◆ **EXCERPTED DATA**
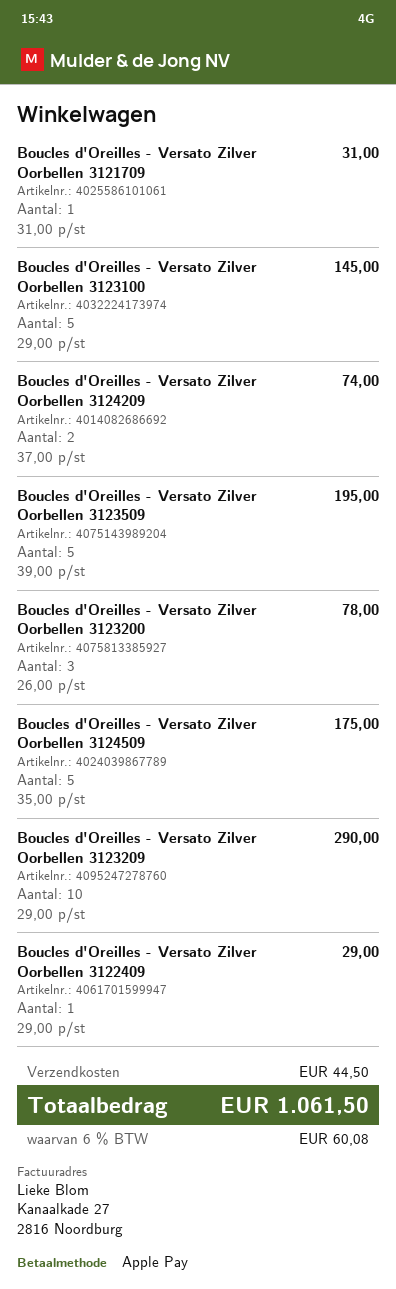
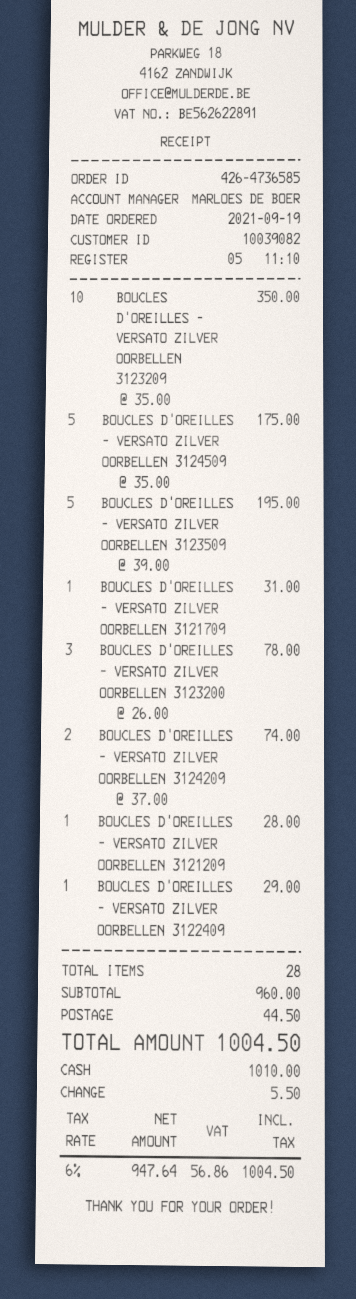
payment method: Apple Pay -> cash
Boucles d'Oreilles - Versato Zilver Oorbellen 3123100: 5 x 29.00 = 145.00 -> none
Boucles d'Oreilles - Versato Zilver Oorbellen 3123209: 10 x 29.00 = 290.00 -> 10 x 35.00 = 350.00
BOUCLES D'OREILLES - VERSATO ZILVER OORBELLEN 3121209: none -> 1 x 28.00 = 28.00
tax: 6% = 60.08 -> 6% = 56.86
total: 1061.50 -> 1004.50

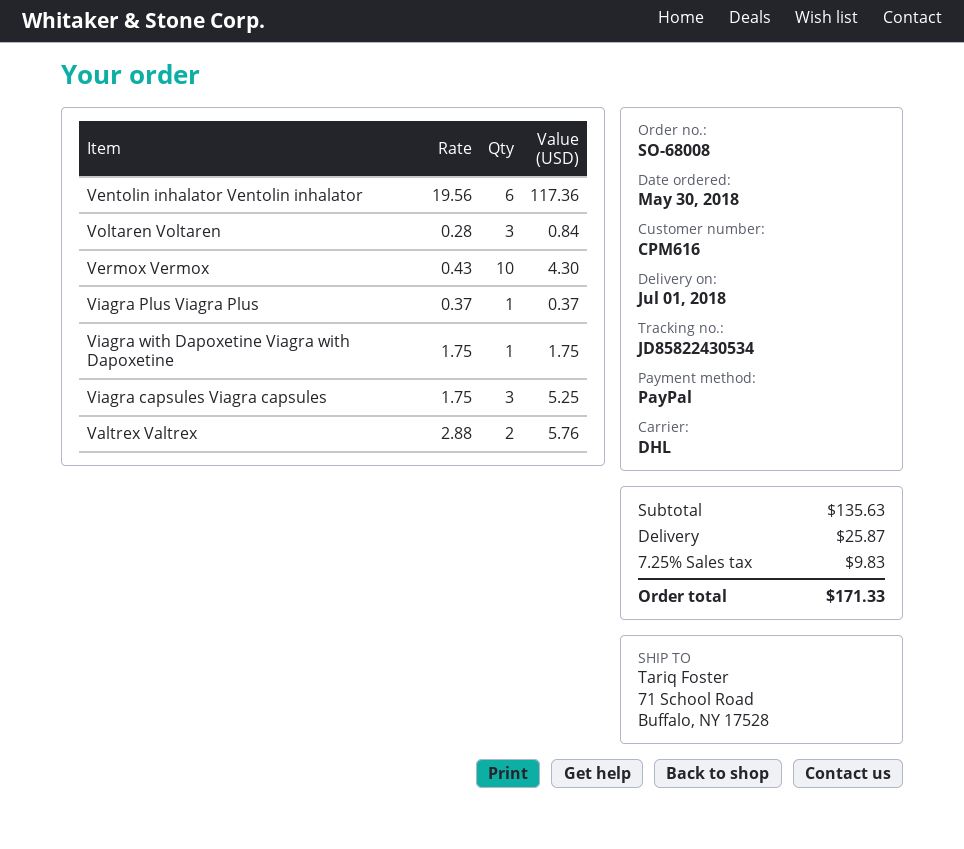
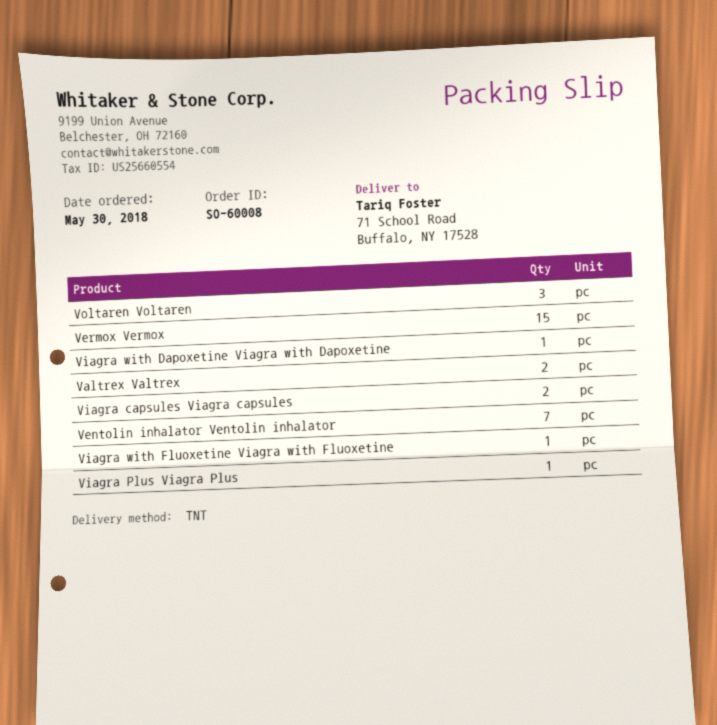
order number: SO-68008 -> SO-60008
shipping method: DHL -> TNT
Ventolin inhalator Ventolin inhalator: 6 -> 7
Vermox Vermox: 10 -> 15
Viagra capsules Viagra capsules: 3 -> 2
Viagra with Fluoxetine Viagra with Fluoxetine: none -> 1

◆ **ABOUT THIS TASK**
Reproduce the records in full and leave the images behind.

◆ **SOLUTION TO THIS PROBLEM**
payment method: Apple Pay -> cash
Boucles d'Oreilles - Versato Zilver Oorbellen 3123100: 5 x 29.00 = 145.00 -> none
Boucles d'Oreilles - Versato Zilver Oorbellen 3123209: 10 x 29.00 = 290.00 -> 10 x 35.00 = 350.00
BOUCLES D'OREILLES - VERSATO ZILVER OORBELLEN 3121209: none -> 1 x 28.00 = 28.00
tax: 6% = 60.08 -> 6% = 56.86
total: 1061.50 -> 1004.50

order number: SO-68008 -> SO-60008
shipping method: DHL -> TNT
Ventolin inhalator Ventolin inhalator: 6 -> 7
Vermox Vermox: 10 -> 15
Viagra capsules Viagra capsules: 3 -> 2
Viagra with Fluoxetine Viagra with Fluoxetine: none -> 1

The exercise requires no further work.